The Bureau of the Treasury on Monday sold P23.2 billion in bills, exceeding the P20-billion total offering due to strong demand for one-year debt paper.
The Treasury awarded P6 billion in the benchmark 91-day IOUs at 3.013 percent, slightly up from 3.003 percent last week.
It also sold P6 billion in 182-day debt notes at 3.324 percent, down from 3.365 percent previously.
For the 364-day bills, P11.2 billion were awarded at an annual rate of 3.684 percent (down from 3.787 percent) as the Treasury accepted P6.4 billion in noncompetitive bids—double the usual P3.2 billion for the weekly P8-billion offering.
While the average rate of the 91-day bills inched up, all three tenors were sold with rates below those in the secondary market, National Treasurer Rosalia V. de Leon told reporters after the auction.
Bids totaled P60.4 billion, making the auction more than three times oversubscribed.
De Leon partly attributed the robust demand for short-dated securities to the lingering adverse impact of the COVID-19 outbreak, which has caused global interest rates to decline.

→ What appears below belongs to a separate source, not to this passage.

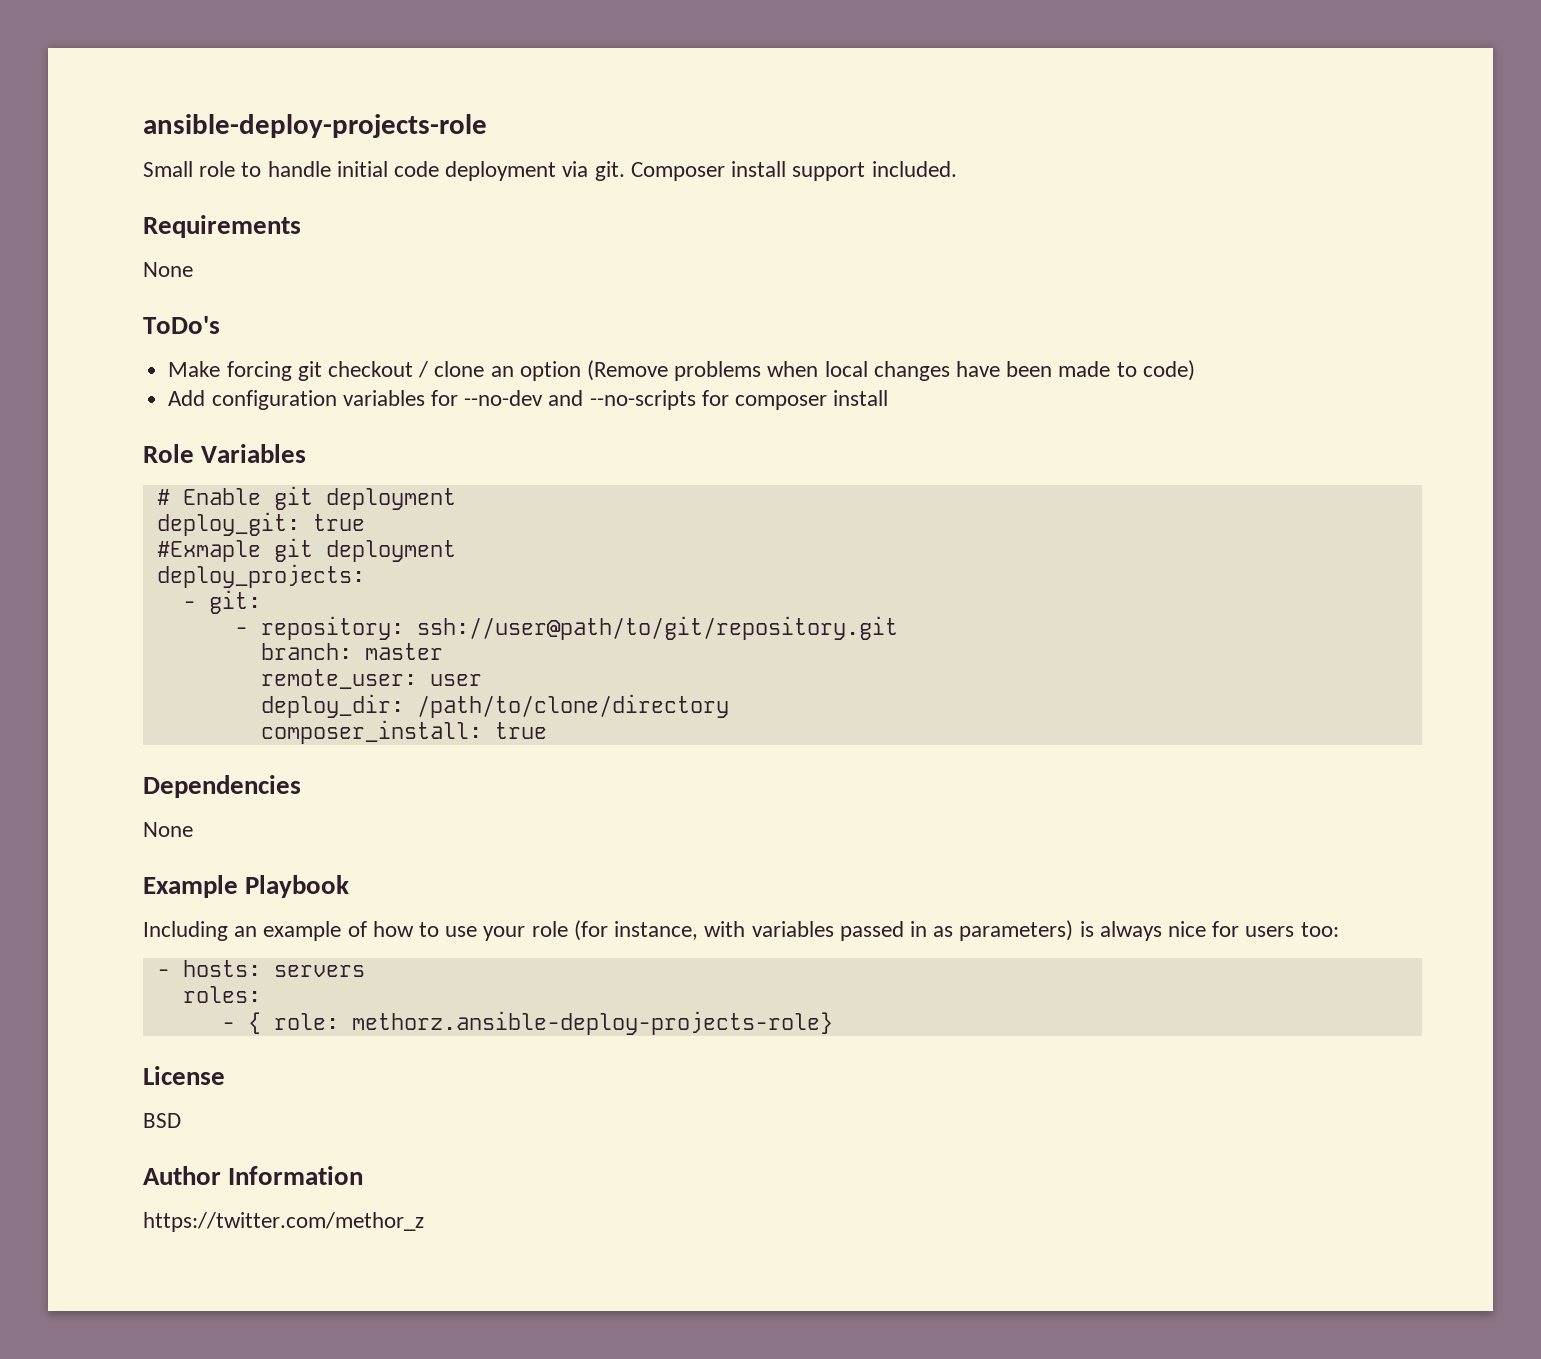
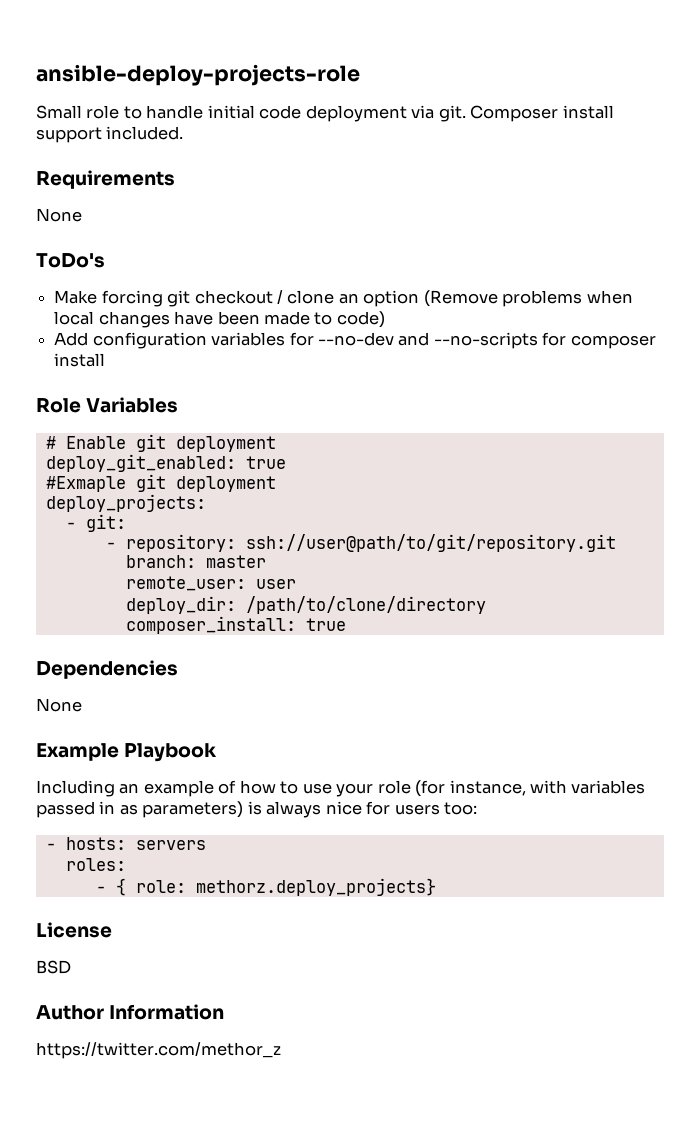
- deploy_git: true
+ deploy_git_enabled: true
- - { role: methorz.ansible-deploy-projects-role}
+ - { role: methorz.deploy_projects}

Also, De Leon pointed to market expectations of interest rate cuts beyond the 50 basis points earlier announced by Bangko Sentral ng Pilipinas Governor Benjamin E. Diokno in order to further support and stimulate the economy amid the spread of COVID-19 in and out of China—an accommodative monetary policy stance that provided a push to the market.
Another reason for the strong demand for treasury bills was the “still enough” liquidity in the financial system, De Leon added.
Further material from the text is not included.